» **PROBLEM TO WORK ON**
Please retype the data below exactly, stopping after the line with "polo | log2FoldChange: 3.79 -> 3.80" and skipping every picture.

» **DATASET EXTRACT**
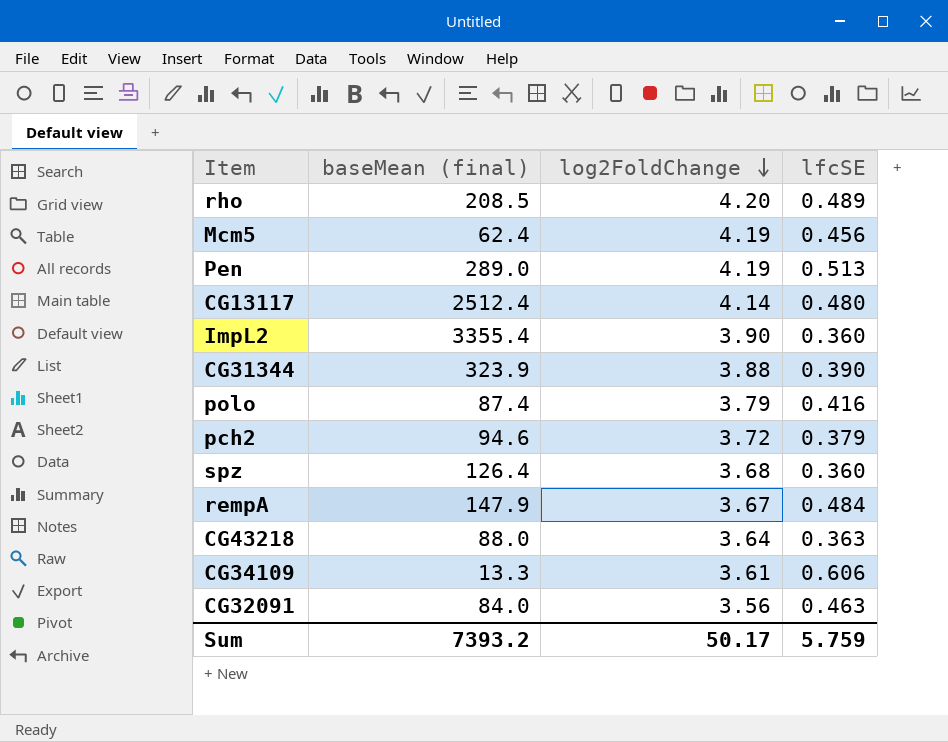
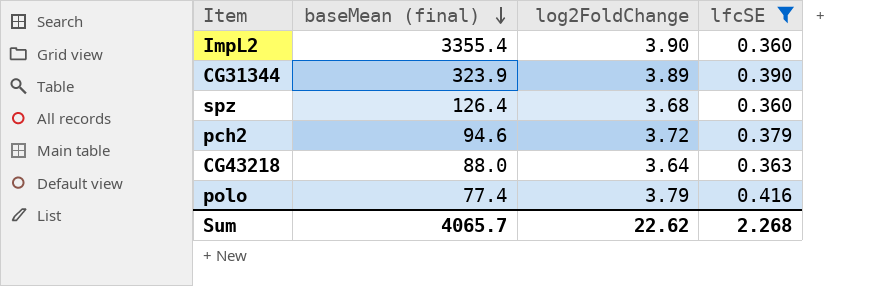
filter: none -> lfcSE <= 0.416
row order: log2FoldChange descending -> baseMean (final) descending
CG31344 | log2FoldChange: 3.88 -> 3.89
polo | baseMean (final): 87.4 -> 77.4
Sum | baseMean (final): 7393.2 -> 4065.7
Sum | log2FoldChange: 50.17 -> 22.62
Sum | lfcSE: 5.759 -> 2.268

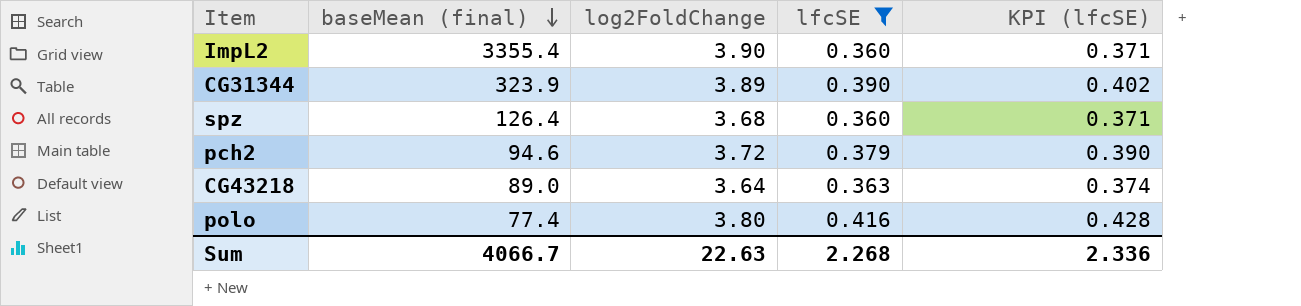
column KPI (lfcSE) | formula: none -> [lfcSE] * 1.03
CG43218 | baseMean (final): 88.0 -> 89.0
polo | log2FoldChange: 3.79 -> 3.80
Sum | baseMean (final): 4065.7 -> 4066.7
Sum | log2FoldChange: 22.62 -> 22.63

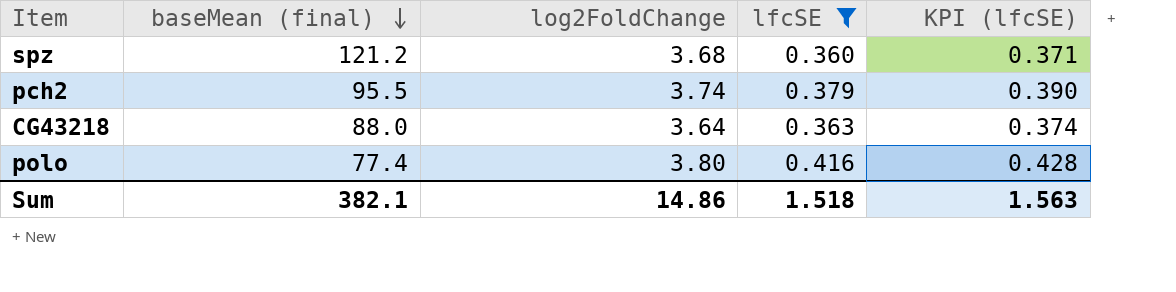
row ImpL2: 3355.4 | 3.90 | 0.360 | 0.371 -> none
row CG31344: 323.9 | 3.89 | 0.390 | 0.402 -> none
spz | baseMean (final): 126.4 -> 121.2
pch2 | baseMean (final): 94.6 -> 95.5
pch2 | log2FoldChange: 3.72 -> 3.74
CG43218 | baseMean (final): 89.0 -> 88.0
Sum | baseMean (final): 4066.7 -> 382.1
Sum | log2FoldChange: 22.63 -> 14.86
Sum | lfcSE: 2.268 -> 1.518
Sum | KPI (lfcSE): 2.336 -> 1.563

» **REPLY TO THE EXERCISE**
filter: none -> lfcSE <= 0.416
row order: log2FoldChange descending -> baseMean (final) descending
CG31344 | log2FoldChange: 3.88 -> 3.89
polo | baseMean (final): 87.4 -> 77.4
Sum | baseMean (final): 7393.2 -> 4065.7
Sum | log2FoldChange: 50.17 -> 22.62
Sum | lfcSE: 5.759 -> 2.268

column KPI (lfcSE) | formula: none -> [lfcSE] * 1.03
CG43218 | baseMean (final): 88.0 -> 89.0
polo | log2FoldChange: 3.79 -> 3.80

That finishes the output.